Copy the records below in full and leave every image out of the copy.

Before-and-after change data
────────────────
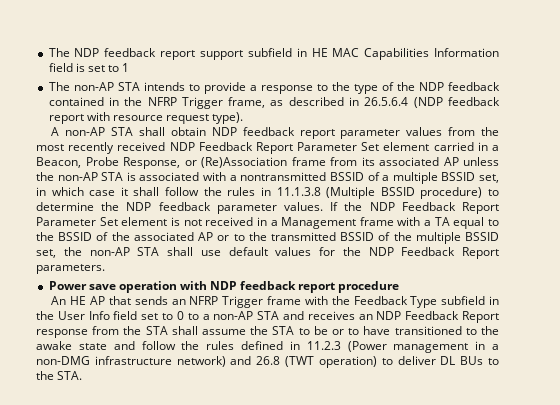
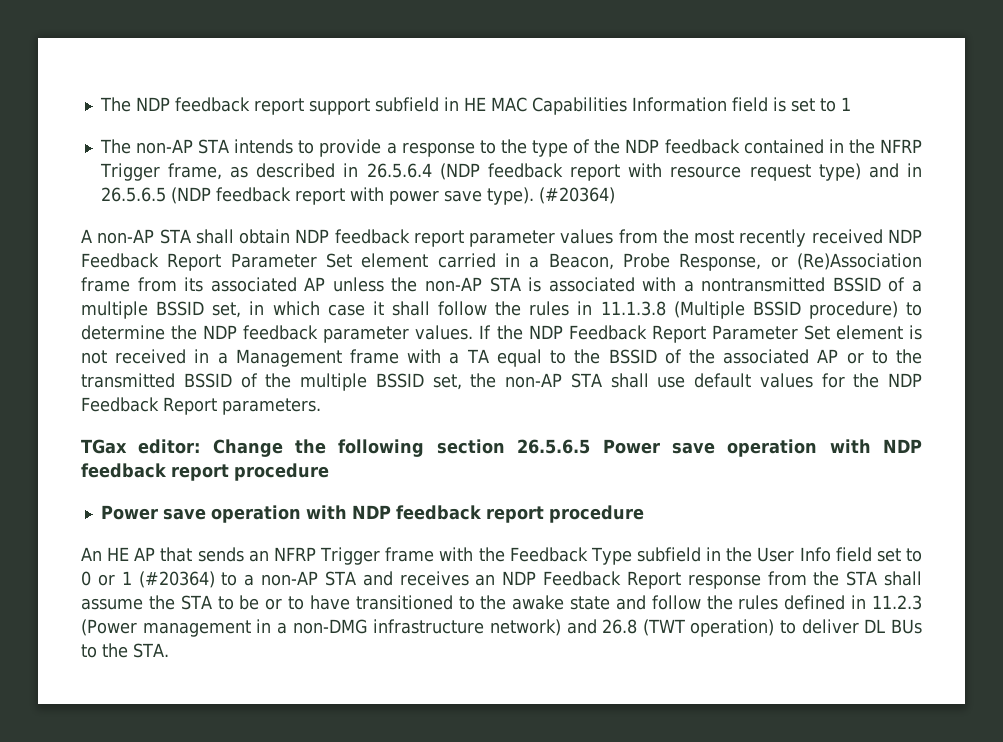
- The non-AP STA intends to provide a response to the type of the NDP feedback contained in the NFRP Trigger frame, as described in 26.5.6.4 (NDP feedback report with resource request type).
+ The non-AP STA intends to provide a response to the type of the NDP feedback contained in the NFRP Trigger frame, as described in 26.5.6.4 (NDP feedback report with resource request type) and in 26.5.6.5 (NDP feedback report with power save type). (#20364)
+ TGax editor: Change the following section 26.5.6.5 Power save operation with NDP feedback report procedure
- An HE AP that sends an NFRP Trigger frame with the Feedback Type subfield in the User Info field set to 0 to a non-AP STA and receives an NDP Feedback Report response from the STA shall assume the STA to be or to have transitioned to the awake state and follow the rules defined in 11.2.3 (Power management in a non-DMG infrastructure network) and 26.8 (TWT operation) to deliver DL BUs to the STA.
+ An HE AP that sends an NFRP Trigger frame with the Feedback Type subfield in the User Info field set to 0 or 1 (#20364) to a non-AP STA and receives an NDP Feedback Report response from the STA shall assume the STA to be or to have transitioned to the awake state and follow the rules defined in 11.2.3 (Power management in a non-DMG infrastructure network) and 26.8 (TWT operation) to deliver DL BUs to the STA.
────────────────
= Output for this task =
- The non-AP STA intends to provide a response to the type of the NDP feedback contained in the NFRP Trigger frame, as described in 26.5.6.4 (NDP feedback report with resource request type).
+ The non-AP STA intends to provide a response to the type of the NDP feedback contained in the NFRP Trigger frame, as described in 26.5.6.4 (NDP feedback report with resource request type) and in 26.5.6.5 (NDP feedback report with power save type). (#20364)
+ TGax editor: Change the following section 26.5.6.5 Power save operation with NDP feedback report procedure
- An HE AP that sends an NFRP Trigger frame with the Feedback Type subfield in the User Info field set to 0 to a non-AP STA and receives an NDP Feedback Report response from the STA shall assume the STA to be or to have transitioned to the awake state and follow the rules defined in 11.2.3 (Power management in a non-DMG infrastructure network) and 26.8 (TWT operation) to deliver DL BUs to the STA.
+ An HE AP that sends an NFRP Trigger frame with the Feedback Type subfield in the User Info field set to 0 or 1 (#20364) to a non-AP STA and receives an NDP Feedback Report response from the STA shall assume the STA to be or to have transitioned to the awake state and follow the rules defined in 11.2.3 (Power management in a non-DMG infrastructure network) and 26.8 (TWT operation) to deliver DL BUs to the STA.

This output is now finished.